Что ж, если слова Неймана о красоте убитой были правдивы, то надо признать, что он произвёл очень невыгодный обмен. Но так иногда бывает, что ломтик чёрствого хлеба оказывается лучше пшеничных булочек, если его дают тебе бесплатно и как только захочешь.
– Вина, – снова простонала женщина.
Она опустила ноги на пол, видимо, пытаясь встать с дивана, но как только она на миг приподнялась, её зад тотчас потянул её обратно, и она шлёпнулась, раскинув ноги. Без смущения она почесала сначала дряблое пузо, а потом между ног. Я отвёл взгляд, ибо невеста Неймана, со всей определённостью, не была воплощением Венеры и не напоминала в этот момент богиню любви, возникающую из морской пены. Я никогда не чувствовал содомитских устремлений, но клянусь, что если бы меня сейчас вконец обуяла похоть, то я скорее предпочёл бы удовлетворить её с опрятным юношей, чем с этим монстром, создающим впечатление, будто неумелая рука вылепила его из расплывающегося теста.
– Прикажите ей убраться, – посоветовал я. – Нам с вами нужно поговорить.
– Убраться?! – Завопило чудовище с кровати. – Что значит убраться?! Пока я здесь плачу за квартиру, никто не заставит меня убраться. Вы сами пошли вон отсюда!
Эти слова звучали весьма смело, учитывая тот факт, что были обращены к инквизитору, но я не собирался ни спорить, ни драться с пьяной шлюхой. Впрочем, Нейман тут же подскочил ко мне.

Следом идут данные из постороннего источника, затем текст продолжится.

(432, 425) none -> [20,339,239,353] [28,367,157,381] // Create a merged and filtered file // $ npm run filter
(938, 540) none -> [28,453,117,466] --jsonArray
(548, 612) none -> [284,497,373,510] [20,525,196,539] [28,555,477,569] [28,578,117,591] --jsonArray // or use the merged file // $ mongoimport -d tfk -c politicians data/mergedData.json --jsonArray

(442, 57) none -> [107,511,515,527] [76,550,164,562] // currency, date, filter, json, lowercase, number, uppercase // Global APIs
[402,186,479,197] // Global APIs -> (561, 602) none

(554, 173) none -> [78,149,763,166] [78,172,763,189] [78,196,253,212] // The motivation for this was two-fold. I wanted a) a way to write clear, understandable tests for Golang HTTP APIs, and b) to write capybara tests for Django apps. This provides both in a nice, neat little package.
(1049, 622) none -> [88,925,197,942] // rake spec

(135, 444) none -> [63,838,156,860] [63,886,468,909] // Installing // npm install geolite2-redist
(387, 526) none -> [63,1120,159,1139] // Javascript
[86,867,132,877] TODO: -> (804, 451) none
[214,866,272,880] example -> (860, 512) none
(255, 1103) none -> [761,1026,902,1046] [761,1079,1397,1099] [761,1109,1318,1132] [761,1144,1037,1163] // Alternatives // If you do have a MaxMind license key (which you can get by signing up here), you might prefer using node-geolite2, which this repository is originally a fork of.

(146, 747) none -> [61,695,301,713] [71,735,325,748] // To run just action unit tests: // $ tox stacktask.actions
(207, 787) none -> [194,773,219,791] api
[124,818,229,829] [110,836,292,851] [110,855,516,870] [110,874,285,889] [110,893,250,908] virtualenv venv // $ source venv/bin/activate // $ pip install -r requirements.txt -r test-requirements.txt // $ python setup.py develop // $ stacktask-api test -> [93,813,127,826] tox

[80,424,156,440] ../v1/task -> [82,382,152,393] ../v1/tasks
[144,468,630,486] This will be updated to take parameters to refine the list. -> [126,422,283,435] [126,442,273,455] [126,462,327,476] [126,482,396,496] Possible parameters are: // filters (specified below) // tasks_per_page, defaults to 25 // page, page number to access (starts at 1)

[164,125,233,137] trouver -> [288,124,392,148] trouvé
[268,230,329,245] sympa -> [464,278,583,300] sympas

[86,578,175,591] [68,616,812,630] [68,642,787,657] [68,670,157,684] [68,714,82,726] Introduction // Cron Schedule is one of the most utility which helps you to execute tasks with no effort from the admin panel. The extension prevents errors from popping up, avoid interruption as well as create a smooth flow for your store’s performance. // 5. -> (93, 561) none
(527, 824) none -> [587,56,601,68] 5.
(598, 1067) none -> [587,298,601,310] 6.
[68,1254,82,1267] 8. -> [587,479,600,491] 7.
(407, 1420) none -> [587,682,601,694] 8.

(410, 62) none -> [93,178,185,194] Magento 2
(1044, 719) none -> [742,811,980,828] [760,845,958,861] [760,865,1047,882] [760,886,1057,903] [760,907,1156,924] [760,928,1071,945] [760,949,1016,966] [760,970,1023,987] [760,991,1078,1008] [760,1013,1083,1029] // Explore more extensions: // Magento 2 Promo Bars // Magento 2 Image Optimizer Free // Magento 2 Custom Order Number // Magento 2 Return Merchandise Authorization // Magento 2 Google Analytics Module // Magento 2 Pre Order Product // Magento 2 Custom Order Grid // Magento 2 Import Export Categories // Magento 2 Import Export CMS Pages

– Простите её, простите, – забормотал он. – Это пьяная коза постоянно меня позорит. Позвольте же, пожалуйста, поговорим себе снаружи, может, зайдём куда-нибудь выпить вина. – Он с ужасом посмотрел мне в глаза, но, очевидно, боялся он не меня, а своей сожительницы. Любопытно, ибо, как правило, в присутствии инквизитора люди уже не боятся никого другого. Можно сказать, что мы - квинтэссенция их страха. Даже её символ. А тут, представьте себе, меня на голову обогнала похмельная девка.
– Ну давайте выйдем, – согласился я.
На лестнице до нас ещё доносились вопли женщины, которая поочерёдно то угрожала художнику, то обещала ему неземные ласки, если он принесёт ей бутылку вина.
– Я тебя обоссу! – Взревела она наконец, и я заинтересовался, была ли это угроза, или, возможно, обещание награды. Ведь известно, что люди вытворяют разные вещи под влиянием страсти, а всякого рода богема является первыми, кто находит особое удовольствие в достойных сожаления извращениях, отвратительных порядочным обывателям.